Thaïs compatit. Paquet de lessive, boîtes de conserve, bouteilles de lait : le poids du colis qu’elle confiait audit copain devait avoisiner celui d’un poney. Sourou coinça ses propres courses sous un bras, se pencha pour attraper les anses et écarquilla les yeux. Correction : il allait se trimbaler un cachalot.
La femme empoigna le chariot à roulettes et le petit sac qui restaient puis claudiqua vers les escaliers d’un pas lourd. Thaïs ne parvenait pas à détacher ses yeux des montgolfières bondissantes qui constituaient son fessier. Ça roulait d’un côté puis de l’autre avec une régularité étrangement apaisante et les motifs du boubou l’hypnotisaient. Elle les suivit sans réfléchir. L’ascension fut lente et laborieuse, ponctuée de soupirs d’effort ; jamais troisième étage n’avait paru aussi haut. Parvenus à destination, les étudiants reçurent l’ordre de laisser les paquets sur le palier. La voisine les tira jusqu’à sa porte, expédia le tout à l’intérieur et referma derrière elle. Thaïs n’entendit pas de remerciement.
— Dis-moi que tu vis plus bas, pria Sourou en cherchant son souffle. Je crois pas que mes jambes accepteront de continuer à monter.
— On va au septième…
— Oh, merde ! Pause. Je suis mort.
La jeune femme consulta sa montre. Entre une chose et l’autre, une heure s’était déjà presque écoulée. Son camarade de promo allait devoir avaler son café comme un cow-boy son verre de whisky dans les westerns.

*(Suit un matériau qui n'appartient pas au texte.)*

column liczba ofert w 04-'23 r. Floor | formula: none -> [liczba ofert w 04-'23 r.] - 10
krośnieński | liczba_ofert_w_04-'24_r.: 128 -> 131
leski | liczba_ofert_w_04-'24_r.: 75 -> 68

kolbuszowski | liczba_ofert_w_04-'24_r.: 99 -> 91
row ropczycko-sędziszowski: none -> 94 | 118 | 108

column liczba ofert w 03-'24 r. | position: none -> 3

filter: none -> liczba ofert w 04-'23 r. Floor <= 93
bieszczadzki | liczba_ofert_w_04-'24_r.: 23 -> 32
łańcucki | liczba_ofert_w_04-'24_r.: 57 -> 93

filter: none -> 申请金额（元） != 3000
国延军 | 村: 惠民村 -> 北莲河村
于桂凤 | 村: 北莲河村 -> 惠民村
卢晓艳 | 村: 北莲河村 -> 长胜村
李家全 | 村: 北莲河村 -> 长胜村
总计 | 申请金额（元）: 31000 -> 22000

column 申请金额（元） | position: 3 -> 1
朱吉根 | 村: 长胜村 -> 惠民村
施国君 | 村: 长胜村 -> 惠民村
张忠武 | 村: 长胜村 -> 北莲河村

— Sûr que tu veux te donner cette peine ? demanda-t-elle. Ton temps est déjà quasi expiré.
— C’est bon, je vais annuler mon rendez-vous, fit-il après un instant de réflexion. Il a intérêt à être bon, ton jus.

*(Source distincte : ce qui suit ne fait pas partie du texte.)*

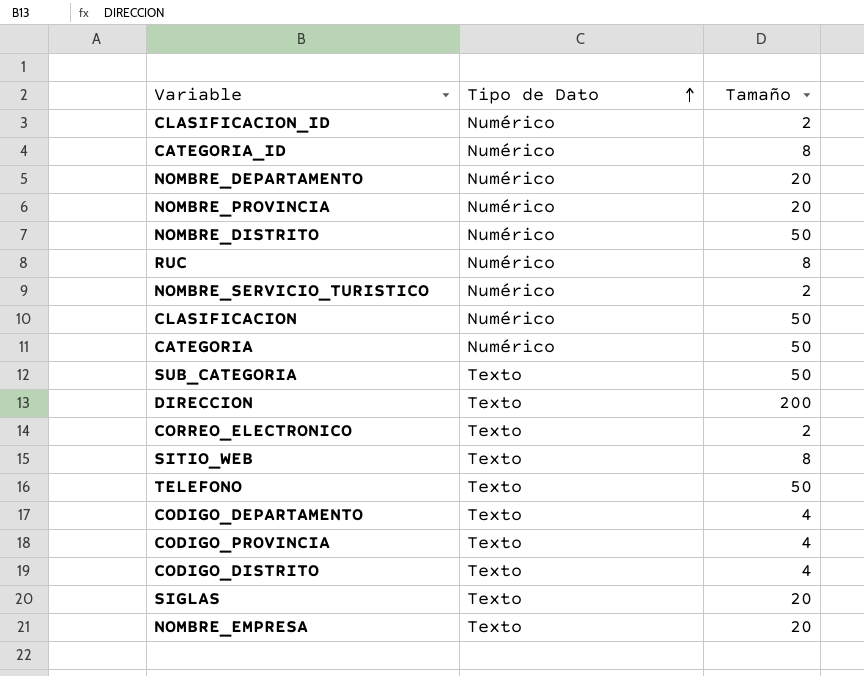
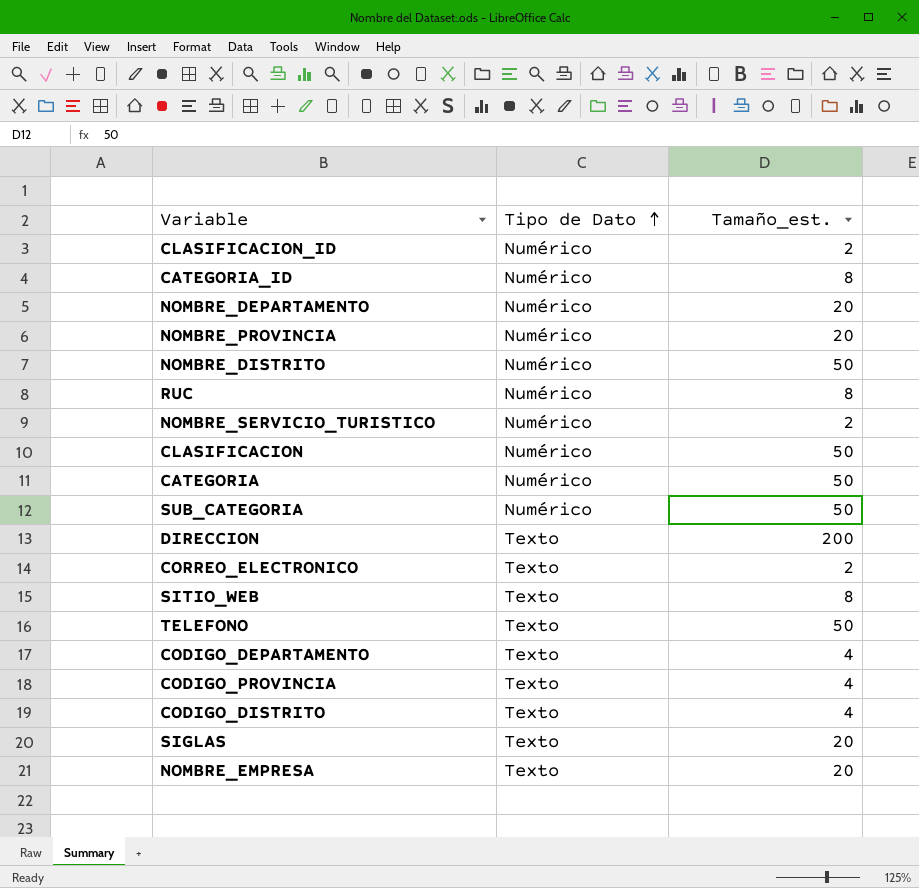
column name: Tamaño -> Tamaño_est.
SUB_CATEGORIA | Tipo de Dato: Texto -> Numérico

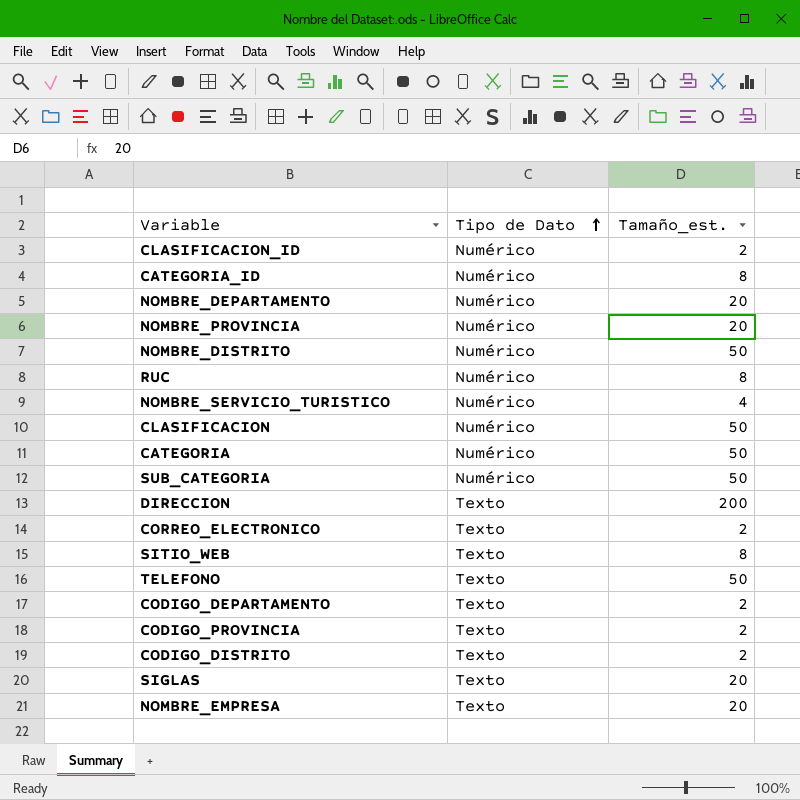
NOMBRE_SERVICIO_TURISTICO | Tamaño_est.: 2 -> 4
CODIGO_DEPARTAMENTO | Tamaño_est.: 4 -> 2
CODIGO_PROVINCIA | Tamaño_est.: 4 -> 2
CODIGO_DISTRITO | Tamaño_est.: 4 -> 2

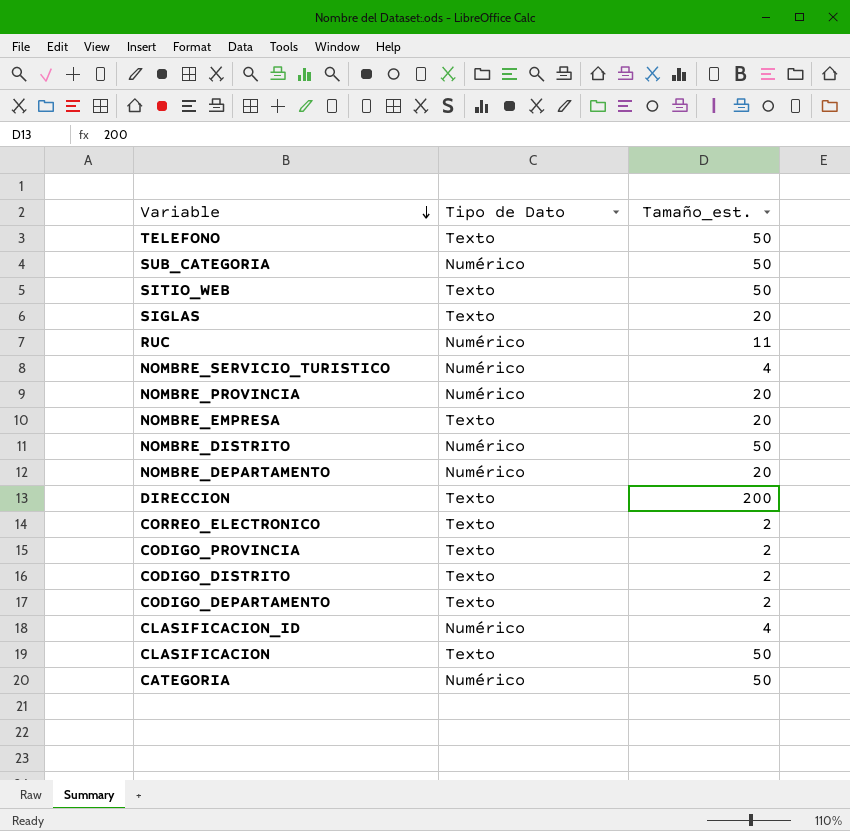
row order: Tipo de Dato ascending -> Variable descending
row CATEGORIA_ID: Numérico | 8 -> none
SITIO_WEB | Tamaño_est.: 8 -> 50
RUC | Tamaño_est.: 8 -> 11
CLASIFICACION_ID | Tamaño_est.: 2 -> 4
CLASIFICACION | Tipo de Dato: Numérico -> Texto

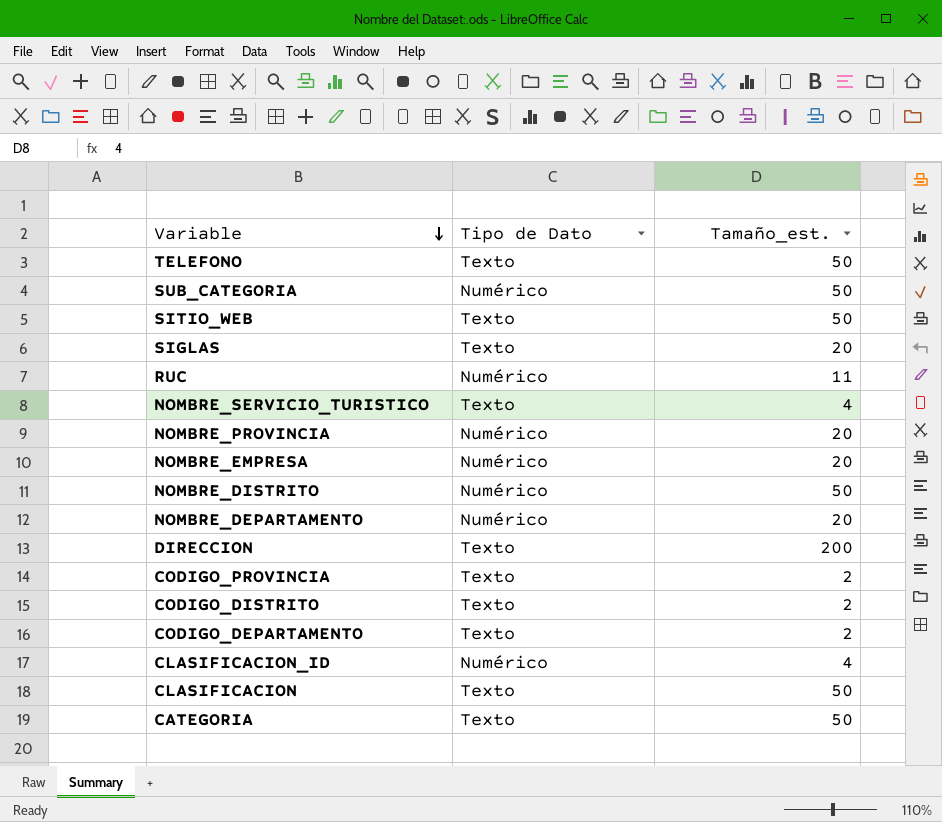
row CORREO_ELECTRONICO: Texto | 2 -> none
NOMBRE_SERVICIO_TURISTICO | Tipo de Dato: Numérico -> Texto
NOMBRE_EMPRESA | Tipo de Dato: Texto -> Numérico
CATEGORIA | Tipo de Dato: Numérico -> Texto

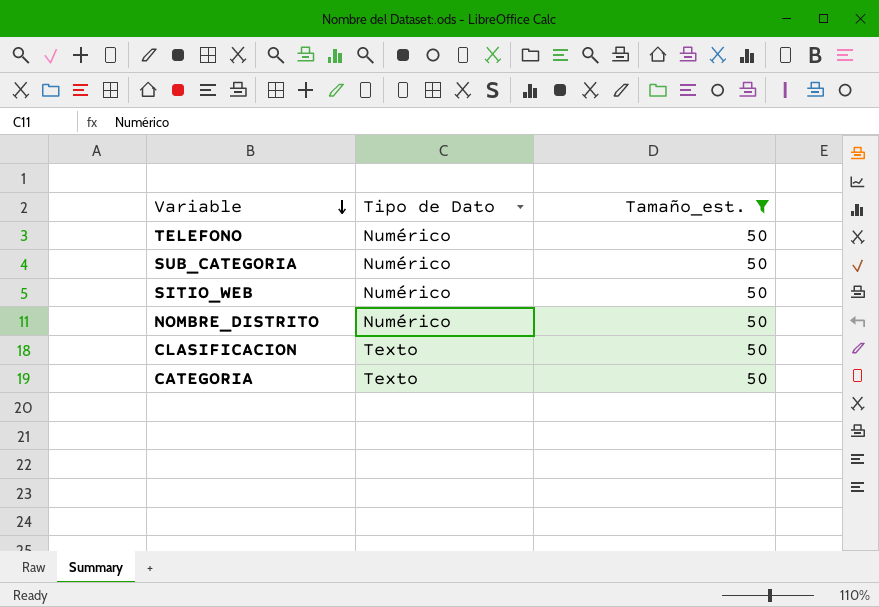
filter: none -> Tamaño_est. = 50
TELEFONO | Tipo de Dato: Texto -> Numérico
SITIO_WEB | Tipo de Dato: Texto -> Numérico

Ce ne fut pas le cas. Thaïs ne disposait que d’une cafetière filtre électrique et l’utilisait pour la toute première fois. Habituée à la Senseo de ses parents, elle improvisa les dosages avec un haussement d’épaules. L’eau d’un côté, les grains moulus de l’autre ; ça ne paraissait pas bien sorcier. Résultat :
— Je vais te plomber sur Tripadvisor ! s’exclama le jeune homme après avoir trempé les lèvres dans sa mixture.

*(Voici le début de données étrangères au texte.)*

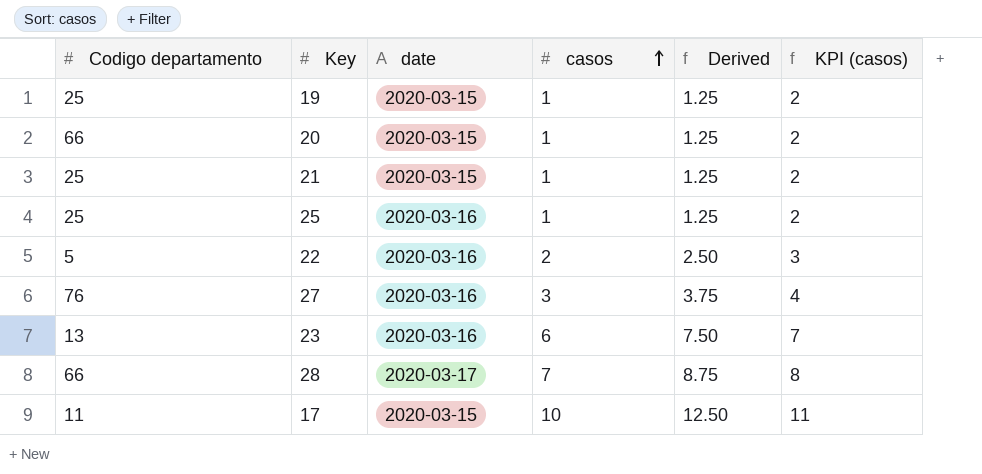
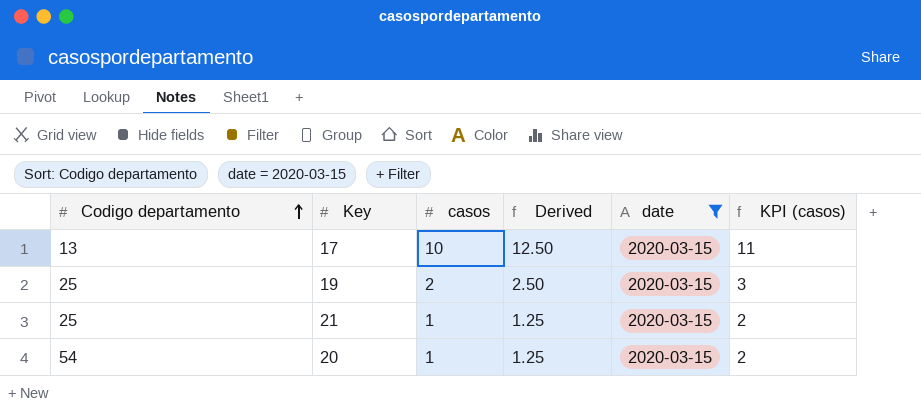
filter: none -> date = 2020-03-15
row order: casos ascending -> Codigo departamento ascending
column date | position: 3 -> 5
17 | Codigo departamento: 11 -> 13
19 | casos: 1 -> 2
19 | Derived: 1.25 -> 2.50
19 | KPI (casos): 2 -> 3
20 | Codigo departamento: 66 -> 54

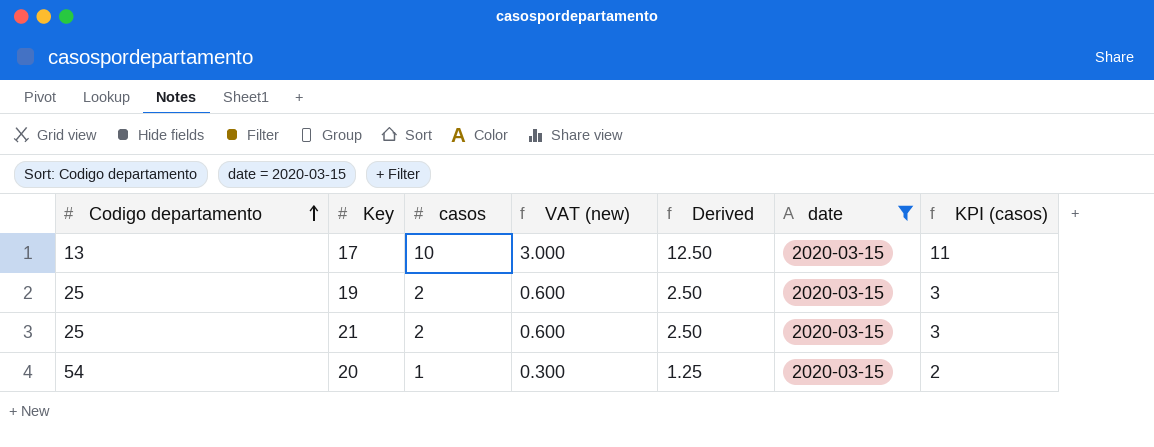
column VAT (new) | formula: none -> [casos] * 0.3
21 | casos: 1 -> 2
21 | Derived: 1.25 -> 2.50
21 | KPI (casos): 2 -> 3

Thaïs ne releva pas. Elle le regarda, intriguée, poser sa tasse et allumer une cigarette. Il ne gigotait pas, ne secouait pas la tête. Son regard fit tranquillement le tour de la pièce puis se percha au sommet de l’immeuble d’en face, par-delà la fenêtre. Incroyable ce que son attitude contrastait avec celle de la veille, songea l’étudiante. C’était quelqu’un d’autre, aujourd’hui. Le mec était peut-être bipolaire, ou… Ou pire ? Elle avait invité un taré chez elle, si ça se trouvait. Dans quelques jours, les voisins commenceraient à se plaindre de la puanteur émanant de son appart et on découvrirait son cadavre étendu sur le sol, ses entrailles dégueulant d’un trou béant dans son abdomen... Tout à coup, l’image du débardeur blanc sous le manteau de peau lainé s’imposa à Thaïs. Elle ne connaîtrait jamais la raison de cet étrange accoutrement. Cela lui parut impensable, elle ne pouvait quitter cette vie sans avoir résolu l’énigme. Pendant une seconde, elle se crut suffisamment audacieuse pour interroger Sourou, puis elle ouvrit la bouche et… changea de route.
— Hier, tu as dit que ça te faisait drôle de revenir à la fac. Ça fait longtemps que tu as quitté le cursus ?
— Cinq ans. J’étais inscrit en langues, à l’époque. J’ai arrêté en deuxième année.
— Pourquoi ?
Le jeune homme se trémoussa sur sa chaise en pinçant les lèvres. Il semblait peser ses mots.
— J’avais du mal à me remettre dans le bain. Après le lycée, je suis parti aux États-Unis et j’ai fait un peu de sport au niveau pro pendant deux ans. Quand je suis rentré, je me suis rendu compte que je n’irais pas loin avec le Bac, donc j’ai tenté une Licence de LEA. Et puis… Bah, j’ai rencontré quelqu’un et j’ai eu d’autres priorités, voilà.
— Et maintenant, pourquoi tu reprends ?
— J’en ai marre des petits boulots qui mènent à rien. Je vais sur mes trente ans, je sais toujours pas quoi faire de ma vie, mais j’aimerais bien l’améliorer un peu. Ce qui nous ramène à ton cas, Miss, enchaîna-t-il avec un sourire qui lui donnait tout l’air d’avoir pris la première porte de sortie disponible. Sors ton CV, qu’on se penche dessus. S’agirait pas de te planter demain.